### Goal of the exercise:
Say how many of the lines below include the word "directory". Only the number should be given.
[[ Material for the task, beginning ]]
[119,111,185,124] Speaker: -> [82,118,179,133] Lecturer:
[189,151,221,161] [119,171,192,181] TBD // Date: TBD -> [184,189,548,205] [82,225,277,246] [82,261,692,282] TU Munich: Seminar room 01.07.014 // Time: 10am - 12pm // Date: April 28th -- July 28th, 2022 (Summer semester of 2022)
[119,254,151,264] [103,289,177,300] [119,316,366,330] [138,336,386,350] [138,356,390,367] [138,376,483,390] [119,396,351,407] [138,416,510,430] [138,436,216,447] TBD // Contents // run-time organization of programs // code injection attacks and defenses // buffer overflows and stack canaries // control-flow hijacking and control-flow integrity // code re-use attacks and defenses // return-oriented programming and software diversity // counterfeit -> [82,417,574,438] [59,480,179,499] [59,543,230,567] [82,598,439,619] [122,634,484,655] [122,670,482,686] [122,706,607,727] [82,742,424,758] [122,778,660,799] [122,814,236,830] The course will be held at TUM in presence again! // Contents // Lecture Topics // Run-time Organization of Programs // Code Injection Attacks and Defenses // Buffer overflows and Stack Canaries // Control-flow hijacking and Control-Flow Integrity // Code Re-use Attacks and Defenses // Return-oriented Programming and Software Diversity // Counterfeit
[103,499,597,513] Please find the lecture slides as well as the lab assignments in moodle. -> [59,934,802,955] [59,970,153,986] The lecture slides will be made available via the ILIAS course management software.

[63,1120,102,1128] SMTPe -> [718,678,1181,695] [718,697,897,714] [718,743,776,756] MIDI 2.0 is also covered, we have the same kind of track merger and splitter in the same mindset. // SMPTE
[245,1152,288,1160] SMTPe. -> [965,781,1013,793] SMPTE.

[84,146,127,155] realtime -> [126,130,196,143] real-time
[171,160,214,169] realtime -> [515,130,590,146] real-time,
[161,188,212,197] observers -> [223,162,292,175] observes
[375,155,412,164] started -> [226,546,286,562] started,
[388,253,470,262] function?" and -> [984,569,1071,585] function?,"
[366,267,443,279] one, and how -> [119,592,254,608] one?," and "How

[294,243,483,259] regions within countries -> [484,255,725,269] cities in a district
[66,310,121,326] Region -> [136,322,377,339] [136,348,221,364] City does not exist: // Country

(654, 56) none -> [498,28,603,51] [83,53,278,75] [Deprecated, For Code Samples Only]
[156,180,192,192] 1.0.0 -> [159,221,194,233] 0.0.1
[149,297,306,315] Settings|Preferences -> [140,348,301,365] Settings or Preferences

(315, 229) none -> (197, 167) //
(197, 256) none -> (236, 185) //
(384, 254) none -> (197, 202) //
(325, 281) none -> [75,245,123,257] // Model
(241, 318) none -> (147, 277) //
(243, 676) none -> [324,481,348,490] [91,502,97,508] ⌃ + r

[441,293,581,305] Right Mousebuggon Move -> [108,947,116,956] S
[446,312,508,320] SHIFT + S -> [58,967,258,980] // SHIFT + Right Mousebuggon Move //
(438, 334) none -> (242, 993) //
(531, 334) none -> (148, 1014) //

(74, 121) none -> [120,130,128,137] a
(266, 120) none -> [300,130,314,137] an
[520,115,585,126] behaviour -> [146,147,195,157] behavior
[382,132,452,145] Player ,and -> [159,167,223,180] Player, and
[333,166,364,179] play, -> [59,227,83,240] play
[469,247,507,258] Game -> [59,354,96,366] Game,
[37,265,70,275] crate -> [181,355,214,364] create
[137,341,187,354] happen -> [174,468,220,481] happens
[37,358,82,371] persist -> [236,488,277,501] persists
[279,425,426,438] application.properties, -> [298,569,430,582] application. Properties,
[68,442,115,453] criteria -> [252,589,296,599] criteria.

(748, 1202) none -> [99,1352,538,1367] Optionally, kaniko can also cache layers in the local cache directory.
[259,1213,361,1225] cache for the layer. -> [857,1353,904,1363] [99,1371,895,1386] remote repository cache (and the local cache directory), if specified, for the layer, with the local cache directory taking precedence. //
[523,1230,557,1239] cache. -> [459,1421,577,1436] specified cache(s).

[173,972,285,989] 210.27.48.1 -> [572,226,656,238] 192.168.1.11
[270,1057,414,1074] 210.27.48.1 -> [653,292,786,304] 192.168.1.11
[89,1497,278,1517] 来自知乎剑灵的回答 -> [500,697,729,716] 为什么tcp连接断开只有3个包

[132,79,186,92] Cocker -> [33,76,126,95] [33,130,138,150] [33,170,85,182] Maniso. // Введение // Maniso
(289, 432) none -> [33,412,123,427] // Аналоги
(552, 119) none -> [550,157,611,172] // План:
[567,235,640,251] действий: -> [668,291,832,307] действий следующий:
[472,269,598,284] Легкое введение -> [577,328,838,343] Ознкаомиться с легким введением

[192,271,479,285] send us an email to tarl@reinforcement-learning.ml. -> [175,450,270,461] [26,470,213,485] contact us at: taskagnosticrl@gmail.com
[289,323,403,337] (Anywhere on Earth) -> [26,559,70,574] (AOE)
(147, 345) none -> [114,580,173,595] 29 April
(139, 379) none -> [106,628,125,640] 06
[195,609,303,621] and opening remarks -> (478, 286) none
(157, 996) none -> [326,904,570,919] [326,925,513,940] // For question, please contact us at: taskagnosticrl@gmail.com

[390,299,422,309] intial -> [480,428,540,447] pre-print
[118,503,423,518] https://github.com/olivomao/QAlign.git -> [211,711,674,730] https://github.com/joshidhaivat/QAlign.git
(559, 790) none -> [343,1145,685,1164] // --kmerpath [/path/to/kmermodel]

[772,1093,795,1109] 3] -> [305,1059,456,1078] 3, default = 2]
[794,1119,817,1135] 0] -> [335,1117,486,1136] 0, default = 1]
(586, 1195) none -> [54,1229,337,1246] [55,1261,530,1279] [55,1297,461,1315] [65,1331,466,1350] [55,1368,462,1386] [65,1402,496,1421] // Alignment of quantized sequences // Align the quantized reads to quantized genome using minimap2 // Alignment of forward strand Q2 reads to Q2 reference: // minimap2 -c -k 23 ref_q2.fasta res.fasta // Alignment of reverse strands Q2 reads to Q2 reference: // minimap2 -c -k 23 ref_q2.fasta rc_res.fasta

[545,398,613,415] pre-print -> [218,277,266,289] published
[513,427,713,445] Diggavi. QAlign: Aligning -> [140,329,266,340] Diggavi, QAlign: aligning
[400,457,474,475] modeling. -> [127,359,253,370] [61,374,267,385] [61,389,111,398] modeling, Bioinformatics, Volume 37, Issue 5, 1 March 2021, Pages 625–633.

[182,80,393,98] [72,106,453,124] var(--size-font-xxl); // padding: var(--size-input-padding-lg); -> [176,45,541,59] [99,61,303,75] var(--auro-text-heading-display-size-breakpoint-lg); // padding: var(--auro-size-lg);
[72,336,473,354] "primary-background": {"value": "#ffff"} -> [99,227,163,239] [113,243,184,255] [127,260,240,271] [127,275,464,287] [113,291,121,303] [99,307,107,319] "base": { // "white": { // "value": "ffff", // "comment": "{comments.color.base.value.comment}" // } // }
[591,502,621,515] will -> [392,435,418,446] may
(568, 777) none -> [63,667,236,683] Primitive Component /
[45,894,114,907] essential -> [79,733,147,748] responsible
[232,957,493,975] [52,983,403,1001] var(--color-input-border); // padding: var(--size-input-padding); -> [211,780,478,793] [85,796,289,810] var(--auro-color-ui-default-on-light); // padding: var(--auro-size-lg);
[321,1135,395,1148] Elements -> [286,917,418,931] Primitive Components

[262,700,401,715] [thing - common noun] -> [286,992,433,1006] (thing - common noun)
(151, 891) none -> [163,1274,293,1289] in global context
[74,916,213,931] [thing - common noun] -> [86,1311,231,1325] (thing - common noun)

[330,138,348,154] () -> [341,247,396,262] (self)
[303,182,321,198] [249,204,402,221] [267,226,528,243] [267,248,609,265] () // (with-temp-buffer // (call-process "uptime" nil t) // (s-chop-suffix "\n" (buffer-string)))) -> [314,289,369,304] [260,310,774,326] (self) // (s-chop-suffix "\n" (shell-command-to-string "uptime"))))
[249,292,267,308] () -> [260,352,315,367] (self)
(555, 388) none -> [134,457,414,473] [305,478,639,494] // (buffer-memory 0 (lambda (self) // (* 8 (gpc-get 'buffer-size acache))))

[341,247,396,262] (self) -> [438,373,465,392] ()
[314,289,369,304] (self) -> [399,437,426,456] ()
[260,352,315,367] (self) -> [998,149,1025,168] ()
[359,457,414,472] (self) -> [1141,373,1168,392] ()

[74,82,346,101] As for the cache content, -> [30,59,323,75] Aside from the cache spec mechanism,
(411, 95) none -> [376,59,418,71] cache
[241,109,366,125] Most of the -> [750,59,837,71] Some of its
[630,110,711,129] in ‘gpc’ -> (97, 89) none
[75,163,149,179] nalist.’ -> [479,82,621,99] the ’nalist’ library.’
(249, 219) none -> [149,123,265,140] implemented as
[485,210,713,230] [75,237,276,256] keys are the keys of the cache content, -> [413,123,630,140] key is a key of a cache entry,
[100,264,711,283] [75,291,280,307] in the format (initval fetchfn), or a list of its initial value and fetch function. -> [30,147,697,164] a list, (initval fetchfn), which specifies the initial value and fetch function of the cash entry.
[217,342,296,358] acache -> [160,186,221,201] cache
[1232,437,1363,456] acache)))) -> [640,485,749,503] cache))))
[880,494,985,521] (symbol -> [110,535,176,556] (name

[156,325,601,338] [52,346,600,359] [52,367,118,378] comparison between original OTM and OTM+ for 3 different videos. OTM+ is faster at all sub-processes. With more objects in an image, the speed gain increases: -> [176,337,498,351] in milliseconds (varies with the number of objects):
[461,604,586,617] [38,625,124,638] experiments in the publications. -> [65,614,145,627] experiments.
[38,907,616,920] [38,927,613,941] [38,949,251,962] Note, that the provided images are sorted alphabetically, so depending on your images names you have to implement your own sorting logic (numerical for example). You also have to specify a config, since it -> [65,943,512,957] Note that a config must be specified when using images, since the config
[[ Material for the task, end ]]
### Written solution:
2